## WORK TO COMPLETE
Repeat, line for line, the entries below from the first line to the line containing "Lily Grass - Bulk", counting both ends.

:: SOURCE INFORMATION ::

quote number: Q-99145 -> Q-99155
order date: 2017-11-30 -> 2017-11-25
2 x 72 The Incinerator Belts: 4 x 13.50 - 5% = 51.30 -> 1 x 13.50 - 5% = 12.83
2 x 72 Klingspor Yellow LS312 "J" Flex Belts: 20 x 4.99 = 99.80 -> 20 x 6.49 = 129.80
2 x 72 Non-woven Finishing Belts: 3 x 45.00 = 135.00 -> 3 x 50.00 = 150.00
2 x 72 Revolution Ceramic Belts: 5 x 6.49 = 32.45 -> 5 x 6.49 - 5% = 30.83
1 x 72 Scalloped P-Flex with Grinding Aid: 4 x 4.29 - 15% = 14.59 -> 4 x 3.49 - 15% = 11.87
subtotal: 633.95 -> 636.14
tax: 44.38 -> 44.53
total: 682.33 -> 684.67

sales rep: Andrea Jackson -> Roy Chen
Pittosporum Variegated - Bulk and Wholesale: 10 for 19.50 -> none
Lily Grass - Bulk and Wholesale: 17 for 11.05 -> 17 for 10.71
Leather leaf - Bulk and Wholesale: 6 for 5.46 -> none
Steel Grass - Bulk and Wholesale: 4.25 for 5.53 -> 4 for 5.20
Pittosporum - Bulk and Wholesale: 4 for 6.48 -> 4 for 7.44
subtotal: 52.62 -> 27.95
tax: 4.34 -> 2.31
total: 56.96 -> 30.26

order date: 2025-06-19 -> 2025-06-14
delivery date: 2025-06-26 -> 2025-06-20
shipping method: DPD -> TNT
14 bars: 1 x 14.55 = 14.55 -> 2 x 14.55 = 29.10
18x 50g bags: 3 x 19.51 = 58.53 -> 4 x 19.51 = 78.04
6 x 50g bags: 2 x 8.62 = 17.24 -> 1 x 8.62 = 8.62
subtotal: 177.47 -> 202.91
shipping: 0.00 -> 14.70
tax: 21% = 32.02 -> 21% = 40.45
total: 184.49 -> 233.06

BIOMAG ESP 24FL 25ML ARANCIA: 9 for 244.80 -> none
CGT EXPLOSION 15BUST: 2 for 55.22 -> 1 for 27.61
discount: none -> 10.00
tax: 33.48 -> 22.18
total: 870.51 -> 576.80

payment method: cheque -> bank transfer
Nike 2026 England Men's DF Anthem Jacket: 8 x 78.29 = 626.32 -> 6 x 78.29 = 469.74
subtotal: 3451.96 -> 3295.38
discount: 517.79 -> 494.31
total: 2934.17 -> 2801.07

:::

## RESULT
quote number: Q-99145 -> Q-99155
order date: 2017-11-30 -> 2017-11-25
2 x 72 The Incinerator Belts: 4 x 13.50 - 5% = 51.30 -> 1 x 13.50 - 5% = 12.83
2 x 72 Klingspor Yellow LS312 "J" Flex Belts: 20 x 4.99 = 99.80 -> 20 x 6.49 = 129.80
2 x 72 Non-woven Finishing Belts: 3 x 45.00 = 135.00 -> 3 x 50.00 = 150.00
2 x 72 Revolution Ceramic Belts: 5 x 6.49 = 32.45 -> 5 x 6.49 - 5% = 30.83
1 x 72 Scalloped P-Flex with Grinding Aid: 4 x 4.29 - 15% = 14.59 -> 4 x 3.49 - 15% = 11.87
subtotal: 633.95 -> 636.14
tax: 44.38 -> 44.53
total: 682.33 -> 684.67

sales rep: Andrea Jackson -> Roy Chen
Pittosporum Variegated - Bulk and Wholesale: 10 for 19.50 -> none
Lily Grass - Bulk and Wholesale: 17 for 11.05 -> 17 for 10.71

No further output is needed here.